Allí estaba el hombre de apariencia forastera confundido entre la multitud que ovacionó la batalla musical jamás palpada por su retina. Un sorbo de aguardiente barato agudiza su alegría del hombre que llegó desde Sucre para ver la coronación de su paisano Alfredo Gutiérrez.
“Yo llegué a Valledupar el mismo día que Alfredo Gutiérrez se coronó rey por primera vez (1974). Imagínese la alegría, eso terminó en parranda, había que celebrar porque él nació en un pueblo cerca de donde yo nací y siempre he sido seguidor de su música”, recordó Arroyo, cuyo nombre se hizo popular en el entorno colonial del centro de Valledupar.
Y aquí se quedó. El ambiente amañador de Valledupar como él mismo asegura, lo sedujo para luego bautizarse como un ‘forastero’ que aprendió a ganarse la vida lejos de su tierra natal. A sus 63 años, el hombre de barba blanca y facciones exageradas, tiene una historia enmarcada en una epopeya que disfruta cada vez que la cuenta.
“De algo había que vivir, tuve el privilegio de trabajar en la primera empresa de vigilancia en Valledupar, porque aquí mi amañé; recuerdo que el dueño era un señor que le decían ‘Pancachaco’, ahí duré más de 20 años como vigilante, donde me ganaba 1.500 pesos mensuales, antes les decían serenos, me conocían mucho por los sectores del Cañaguate, Plaza Alfonso López y del centro. Nosotros recogíamos los locos y los llevábamos a la Permanente”, recordó Héctor Arroyo.

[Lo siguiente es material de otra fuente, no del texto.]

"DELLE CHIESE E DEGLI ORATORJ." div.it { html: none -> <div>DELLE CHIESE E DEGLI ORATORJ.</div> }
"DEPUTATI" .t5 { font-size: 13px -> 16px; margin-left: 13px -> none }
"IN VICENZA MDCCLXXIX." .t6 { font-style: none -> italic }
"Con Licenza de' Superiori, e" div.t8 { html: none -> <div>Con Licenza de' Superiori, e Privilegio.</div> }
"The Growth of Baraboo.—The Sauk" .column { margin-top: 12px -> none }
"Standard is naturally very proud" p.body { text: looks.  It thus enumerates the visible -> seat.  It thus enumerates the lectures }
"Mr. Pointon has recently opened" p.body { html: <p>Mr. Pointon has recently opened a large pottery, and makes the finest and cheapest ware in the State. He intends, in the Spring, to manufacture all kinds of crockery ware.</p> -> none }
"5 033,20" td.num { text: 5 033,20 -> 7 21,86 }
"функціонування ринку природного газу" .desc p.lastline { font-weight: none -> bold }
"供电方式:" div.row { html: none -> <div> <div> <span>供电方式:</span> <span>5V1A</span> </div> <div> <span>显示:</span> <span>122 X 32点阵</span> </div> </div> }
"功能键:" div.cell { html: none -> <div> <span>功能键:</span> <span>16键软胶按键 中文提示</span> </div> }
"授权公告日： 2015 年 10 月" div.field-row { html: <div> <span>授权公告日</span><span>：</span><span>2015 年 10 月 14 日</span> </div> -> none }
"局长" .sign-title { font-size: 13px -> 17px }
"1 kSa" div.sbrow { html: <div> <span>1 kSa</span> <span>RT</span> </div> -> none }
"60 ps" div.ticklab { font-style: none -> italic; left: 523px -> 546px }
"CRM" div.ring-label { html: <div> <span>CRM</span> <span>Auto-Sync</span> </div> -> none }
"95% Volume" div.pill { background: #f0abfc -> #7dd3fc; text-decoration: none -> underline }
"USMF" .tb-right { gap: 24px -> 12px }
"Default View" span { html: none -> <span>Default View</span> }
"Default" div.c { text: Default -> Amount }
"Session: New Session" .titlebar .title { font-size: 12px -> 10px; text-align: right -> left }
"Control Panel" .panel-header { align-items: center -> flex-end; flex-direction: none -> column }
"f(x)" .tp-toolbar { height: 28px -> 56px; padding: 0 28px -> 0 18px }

Su itinerario como ‘nómada’ mercante en el entorno comercial de la capital del Cesar lo condujo a administrar uno de los más reconocidos bares, ubicado en la zona de tolerancia. Allí aprendió a convivir con mujeres de la vida alegre que venían de las grandes ciudades. “Aquí llegaban mujeres de Cali y Medellín porque donde está ahora el hotel Tativán era zona de muchos bares, algunas trabajaron conmigo en el Bar Los Socios y tenían que pagar la llegada (risas….), allí duré como tres años y luego monté mi propio negocio”, aseguró el hombre de mirada deteriorada como consecuencia de una parálisis facial que sufrió hace ocho años.
“El ojo derecho lo tengo enfermo porque me dio un derrame que por poco me mata, la presión se me subió, eso fue terrible, pero afortunadamente Dios me dio una segunda oportunidad, con terapias me he recuperado”, reconoció Arroyo, al mismo tiempo que agarra su mochila arhuaca, como queriendo proteger algo que está en su interior.
Aprendió a cuidar la naturaleza, más aún si su actual sitio de trabajo se encuentra en uno de los puntos más emblemáticos de Valledupar: el Parque de las Madres, un lugar que se convirtió en cómplice del romanticismo en medio de árboles de mango que sombrean y transforman en silueta a quienes allí llegan a tertuliar o simplemente a disfrutar del entorno.
“Los vecinos del parque y quienes lo utilizamos para vender, siempre procuramos mantenerlo limpio, sin embargo, el agua no está llegando, tenemos que estar muy pendientes porque aquí se roban los mangos y los bombillos; somos unidos, todos somos guardianes del parque”, dijo.
Su memoria no lo traiciona. Asegura que en el Parque de Las Madres montó su quiosco en la primera administración de Aníbal Martínez Zuleta, como alcalde de Valledupar. Desde entonces su nombre es más popular que nunca, ahí llegan reconocidas personalidades a comprar el periódico. Arroyo carga en su espalda una historia macondiana, la misma que trajo de su natal Sampués, donde aprendió que la vida se gana a punta de sudor y no con la amalgama recóndita de un trabajo fácil.
Una gorra azul deteriorada parece ser su fiel acompañante para mitigar el sol inclemente que topa su cara. “Llueva, truene o relampaguee este es mi trabajo con el que levanté a mis cuatro hijos, producto de mis dos hogares, antes repartía periódicos a la gente rica de Valledupar; este es mi trabajo y mi forma de vida”, indicó.
Tiene su propia lectura del actual proceso de paz en Colombia. Habla sin tapujos, mientras su semblante parece cortejar, lo que según él llama “un proceso donde ya casi no hay muertos”.